Donde el sedimento de la historia se transforma en el oro líquido de nuestra identidad.
El pasado 28 de febrero, bajo el cielo de una Florencia que siempre parece sostener el peso de los siglos con una ligereza insultante, el Palazzo dei Congressi no solo albergó un congreso; abrió una brecha en el tiempo. ArcheoVinum, celebrado en el marco de la prestigiosa feria «tourismA», fue la constatación de que la arqueología ha dejado de ser una disciplina de vitrinas polvorientas para convertirse en una experiencia que se puede beber.
Bajo la experta batuta de Giuliano Volpe, de la Universidad de Bari, nos reunimos para entender que el vino no es un producto, sino un lenguaje. Entre los muros del Auditorium, la Italia del NextGenerationEU y el proyecto CHANGES demostraron que el futuro de nuestra cultura pasa por desenterrar las raíces más profundas de nuestras viñas.

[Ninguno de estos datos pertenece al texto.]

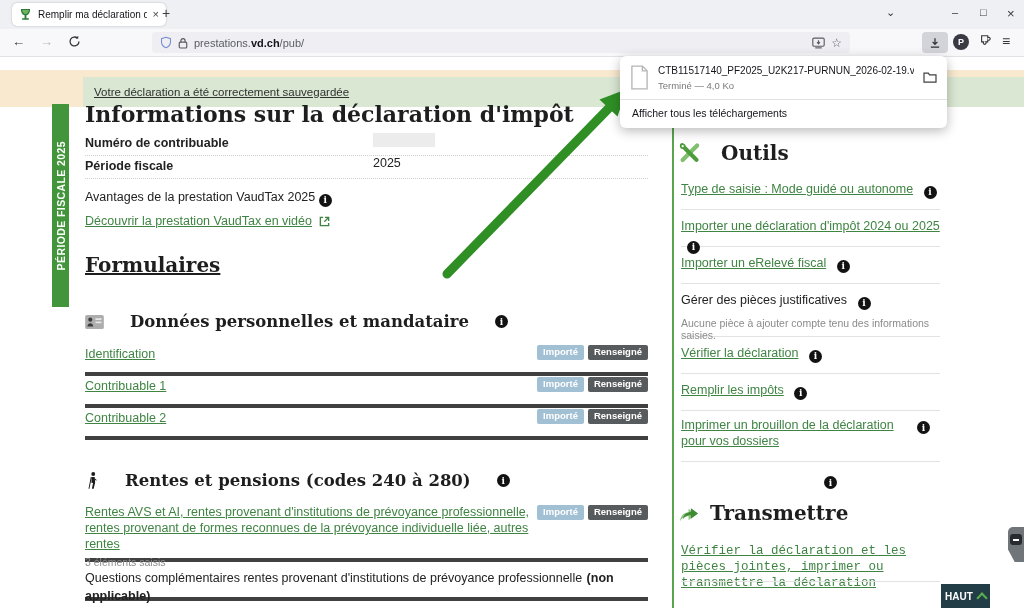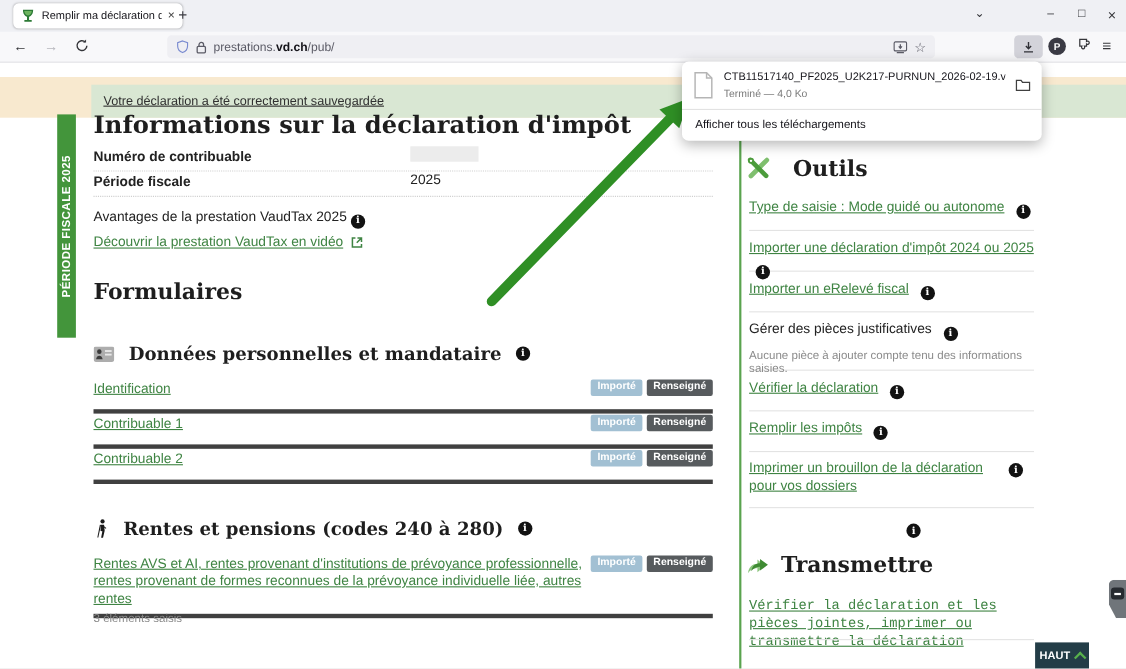--- a/index.html
+++ b/index.html
@@ -48,21 +48,21 @@
   .h3{font-family:"DejaVu Serif",serif;font-weight:700;font-size:16.5px;color:#1e1e1e;}
   .frow{position:absolute;left:85px;width:563px;height:22px;border-bottom:1px dotted #cfcfcf;}
   .flabel{font-size:12.5px;font-weight:700;color:#222;}
   .fvalue{position:absolute;left:288px;top:0;font-size:12.5px;color:#222;}
   .redact{position:absolute;left:288px;top:0;width:62px;height:14px;background:#ececec;}
   .glink{color:#3f8443;text-decoration:underline;font-size:12.5px;cursor:pointer;}
   .plain{font-size:12.5px;color:#222;margin-top:17px;}
   .info{display:inline-flex;width:13px;height:13px;border-radius:50%;background:#121212;color:#fff;
         font-size:9px;font-weight:700;font-family:"DejaVu Serif",serif;align-items:center;
         justify-content:center;vertical-align:-2px;flex:none;}
-  .sechead{position:absolute;left:85px;display:flex;align-items:center;gap:13px;}
+  .sechead{position:absolute;left:85px;display:flex;align-items:center;gap:26px;}
   .form-row{position:absolute;left:85px;width:563px;border-bottom:4px solid #404040;}
   .badges{position:absolute;right:0;top:1px;display:flex;gap:4px;}
   .badge{border-radius:2px;padding:2px 6px 3px 6px;font-size:9.5px;font-weight:700;color:#fff;line-height:1;}
   .b-imp{background:#a2c0d3;}
   .b-fill{background:#575b5e;}
   .sub{font-size:10.5px;color:#8b8b8b;}
   .vdivider{position:absolute;left:672px;top:128px;bottom:0;width:2px;background:#5aa34f;}
   .tool-item{position:absolute;left:681px;width:259px;border-bottom:1px solid #e3e3e3;box-sizing:border-box;}
   .t-link{display:inline;line-height:16px;}
   .transmit-link{position:absolute;left:681px;width:262px;font-size:12.5px;line-height:16px;}
@@ -164,21 +164,21 @@
     <span class="info">i</span>
   </div>
   <div style="position:absolute;left:85px;top:211px;">
     <a class="glink">Découvrir la prestation VaudTax en vidéo</a>
     <svg style="display:inline-block;vertical-align:-2px;margin-left:3px;" width="11" height="11" viewBox="0 0 12 12">
         <path d="M4.5 1.5H1.5v9h9v-3" fill="none" stroke="#3f8443" stroke-width="1.5"></path>
         <path d="M6.5 1.5H10.5V5.5M10.5 1.5L5.8 6.2" fill="none" stroke="#3f8443" stroke-width="1.5"></path>
       </svg>
   </div>
 
-  <div class="h2" style="left:85px;top:253px;">Formulaires</div>
+  <div class="h2" style="left:85px;top:253px;text-decoration:underline;">Formulaires</div>
 
   <div class="sechead" style="top:312px;">
     <svg width="19" height="14" viewBox="0 0 20 15">
         <rect x="0" y="0" width="20" height="15" rx="2" fill="#adadad"></rect>
         <circle cx="5.5" cy="5" r="2.2" fill="#3c3c3c"></circle>
         <path d="M2.3 12.3c.4-2.3 1.7-3.4 3.2-3.4s2.8 1.1 3.2 3.4z" fill="#3c3c3c"></path>
         <rect x="11" y="3.5" width="6.5" height="1.8" fill="#e8e8e8"></rect>
         <rect x="11" y="7" width="6.5" height="1.8" fill="#e8e8e8"></rect>
       </svg>
     <span class="h3">Données personnelles et mandataire</span>
@@ -217,20 +217,24 @@
     <span class="info">i</span>
   </div>
   <div class="form-row" style="top:504px;height:54px;">
     <a class="glink" style="display:block;width:480px;line-height:16px;">Rentes AVS et AI, rentes provenant d'institutions de prévoyance professionnelle, rentes provenant de formes reconnues de la prévoyance individuelle liée, autres rentes</a>
     <div class="sub" style="margin-top:4px;">3 éléments saisis</div>
     <span class="badges">
       <span class="badge b-imp">Importé</span>
       <span class="badge b-fill">Renseigné</span>
     </span>
   </div>
+  <div class="form-row" style="top:568px;height:29px;">
+    <span class="plain">Questions complémentaires rentes provenant d'institutions de prévoyance professionnelle</span>
+    <span class="plain" style="font-weight:700;">(non applicable)</span>
+  </div>
 
   <div class="vdivider"></div>
 
   <div class="sechead" style="left:678px;top:141px;gap:20px;">
     <svg width="23" height="22" viewBox="0 0 24 24">
         <rect x="9.8" y="-2" width="4.6" height="27" rx="2.3" transform="rotate(45 12 12)" fill="#7fbf6e"></rect>
         <rect x="9.8" y="-2" width="4.6" height="27" rx="2.3" transform="rotate(-45 12 12)" fill="#4c9c3c"></rect>
         <circle cx="4.6" cy="4.6" r="3" fill="#4c9c3c"></circle>
         <circle cx="4.6" cy="4.6" r="1.2" fill="#fff"></circle>
       </svg>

La odisea submarina de la Isola d’Elba
Uno de los momentos más magnéticos de la jornada fue la intervención de Antonio Arrighi, quien, en colaboración con la Universidad de Siena, presentó un proyecto que desafía las leyes de la enología moderna para abrazar el mito. Arrighi ha logrado rescatar la técnica de los antiguos griegos de la isla de Quíos, creando un vino que literalmente «respira» el mar.
Su vino marino, nacido de la uva Ansonica, se somete a un proceso de inmersión en el Tirreno. Las uvas, confinadas en nasas de mimbre a profundidades estratégicas, experimentan una ósmosis que limpia la piel y concentra los azúcares, prescindiendo de conservantes químicos gracias a la acción protectora de la salinidad. El resultado es Nesos, un blanco que no solo sabe a fruta y sol, sino a la salitre de las leyendas. Es un vino que no se cata; se escucha, como si en cada copa vibrara el eco de una galera fenicia.
La experiencia alcanzó su cénit durante la degustación final, un «viaje eno-arqueologico» reservado para quienes entienden que el sabor requiere contexto. Allí, el vino de Arrighi encontró su alma gemela en la schiacciata de TECUM.
No era un simple maridaje de cortesía. La schiacciata, con su textura honesta, crujiente y su equilibrio preciso de aceite de oliva, sirvió como el soporte perfecto para la complejidad mineral del vino marino. En esa mordida rústica y ese sorbo cargado de historia, se cerró el círculo sensorial de la jornada. Fue un recordatorio de que la alta cultura no reside solo en los frescos de una villa tardoantica, sino en la capacidad de conectar un grano de sal con una cepa milenaria.

Un brindis por lo eterno
Al caer la tarde en Florencia, tras haber recorrido desde los viñedos de Pompeya hasta el jardín de Leonardo en Milán, quedó una certeza flotando en el ambiente: el vino es el único artefacto arqueológico que podemos ingerir para que pase a formar parte de nuestra propia biología.
ArcheoVinum 2026 no fue un evento sobre agricultura, sino sobre la persistencia humana. Nos enseñó que, mientras haya alguien dispuesto a sumergir una uva en el mar o a reconstruir un stibadium romano para un banquete moderno, nuestra historia nunca será un capítulo cerrado, sino una botella abierta esperando ser compartida.